You can read the court’s consent decree here.
“I am very excited that this discriminatory law can no longer be enforced in South Carolina, and I hope we can continue to work toward a more accepting and equal state-wide community,” said Eli Bundy, a tenth grader who is the president of the Gender and Sexuality Alliance (GSA), an organization of high school students at a public magnet school in the Charleston County School District. “I know how frustrating it can feel to be told by a teacher that they can’t talk about who you are. I’m so grateful that no other South Carolina student will have to go through school feeling like they have been erased.”

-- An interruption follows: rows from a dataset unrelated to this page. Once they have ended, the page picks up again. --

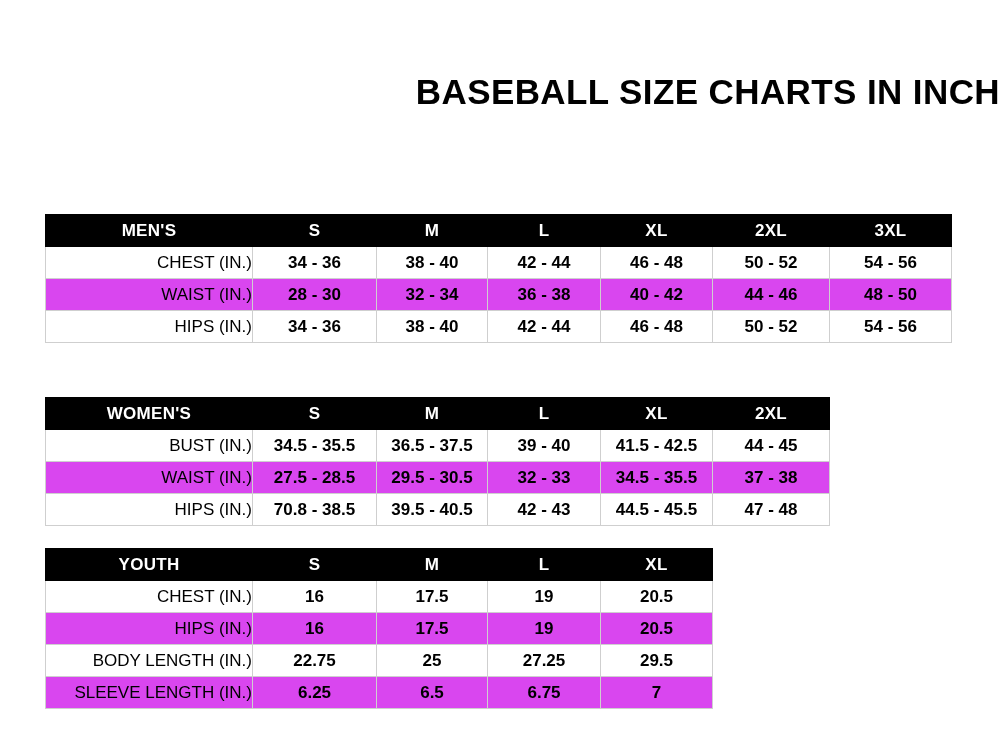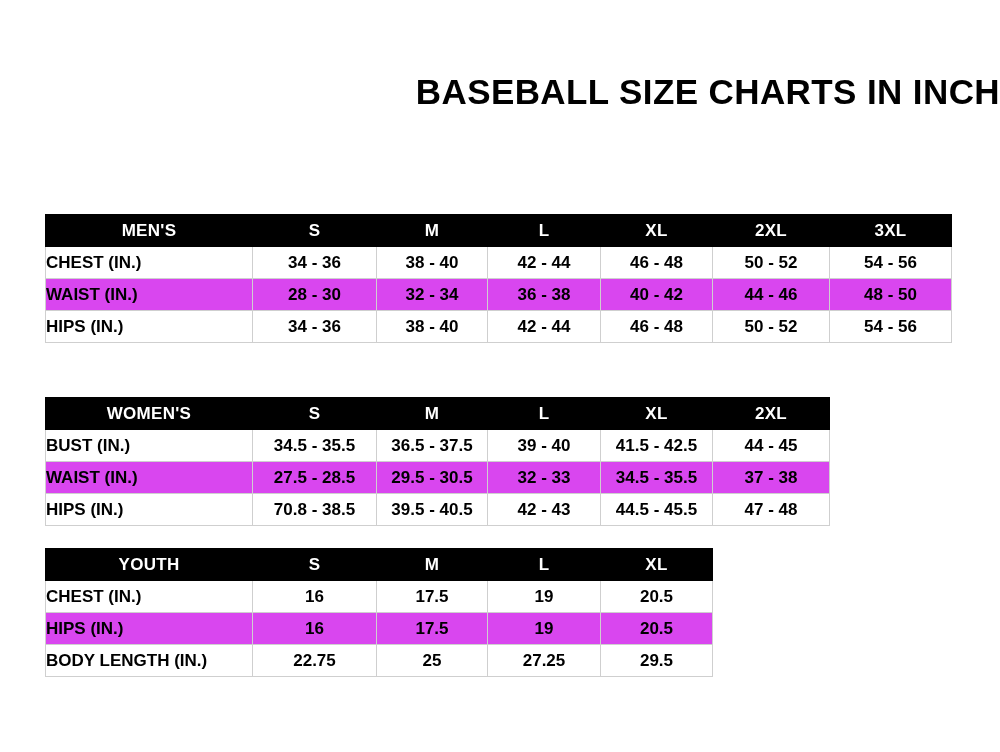--- a/index.html
+++ b/index.html
@@ -54,22 +54,22 @@
     color: #ffffff;
     border: 1px solid #000000;
     font-size: 17px;
     letter-spacing: 0.3px;
   }
   .chart tbody tr.alt td {
     background: #d946ef;
   }
   .chart td.rowlabel {
     font-size: 17px;
-    font-weight: bold;
-    text-align: left;
+    font-weight: normal;
+    text-align: right;
   }
 
   
   #chart-mens {
     top: 172px;
     left: 45px;
     margin-top: 42px;
   }
   #chart-mens col.c0 { width: 207px; }
   #chart-mens col.c1 { width: 124px; }
@@ -240,16 +240,23 @@
         <td>19</td>
         <td>20.5</td>
       </tr>
       <tr>
         <td class="rowlabel">BODY LENGTH (IN.)</td>
         <td>22.75</td>
         <td>25</td>
         <td>27.25</td>
         <td>29.5</td>
       </tr>
+      <tr class="alt">
+        <td class="rowlabel">SLEEVE LENGTH (IN.)</td>
+        <td>6.25</td>
+        <td>6.5</td>
+        <td>6.75</td>
+        <td>7</td>
+      </tr>
     </tbody>
   </table>
 
 </div>
 
 </body></html>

The lawsuit, Gender and Sexuality Alliance v. Spearman, alleged that S.C. Code § 59-32-30(A)(5), a provision of the South Carolina’s 1988 Comprehensive Health Education Act, violated the Equal Protection Clause of the Fourteenth Amendment to the U.S. Constitution by discriminating against students who are lesbian, gay, bisexual, transgender, and queer (LGBTQ). The statute prohibited districts from including in their health education any “discussion of alternate sexual lifestyles from heterosexual relationships including, but not limited to, homosexual relationships except in the context of instruction concerning sexually transmitted diseases.”
The law singled out LGBTQ students for negative treatment and did not impose any comparable restrictions on health education about heterosexual people. Any teacher who violated the provision was subject to dismissal. The South Carolina Attorney General had recently issued an opinion that a court would likely find the law unconstitutional. In response to a motion by the parties in the case, the court agreed the discriminatory law violated the equal protection requirement of the U.S. Constitution and barred state officials from continuing to enforce the law any longer.
“In South Carolina, people across the political and ideological spectrum understand that no one should be excluded because of their LGBTQ identity. We have common ground in the shared goal of ensuring that all students are safe, respected, and supported in school,” said Kevin Hall, office managing partner at Womble Bond Dickinson based in Columbia, SC. “This court order means that we can put this clearly unconstitutional 32-year-old law behind us, and it marks a new day for LGBTQ students here, who can now go to school without the stigma that this law cast over them. My hat’s off to the courageous students in South Carolina who spoke out against this damaging law.”
The lawsuit is the latest constitutional challenge to anti-LGBTQ curriculum laws, which still remain in a handful of states. In 2019, a lawsuit in Arizona brought by NCLR, Lambda Legal, Professor Rosky, and private counsel led to the state legislature repealing the challenged law. In 2017, the Utah legislature repealed similar state laws following a 2016 lawsuit brought by NCLR and private counsel.
Students in states with discriminatory curriculum laws report more hostile school climates. 2017 data from GLSEN’s National School Climate Survey surveying LGBTQ middle and high school students demonstrates that South Carolina schools are not safe for most LGBTQ students; nearly 90% said they regularly heard homophobic remarks, and LGBTQ students reported that in the last year, 76% experienced verbal harassment, 34% experienced physical harassment, and 14% were physically assaulted due to their sexual orientation.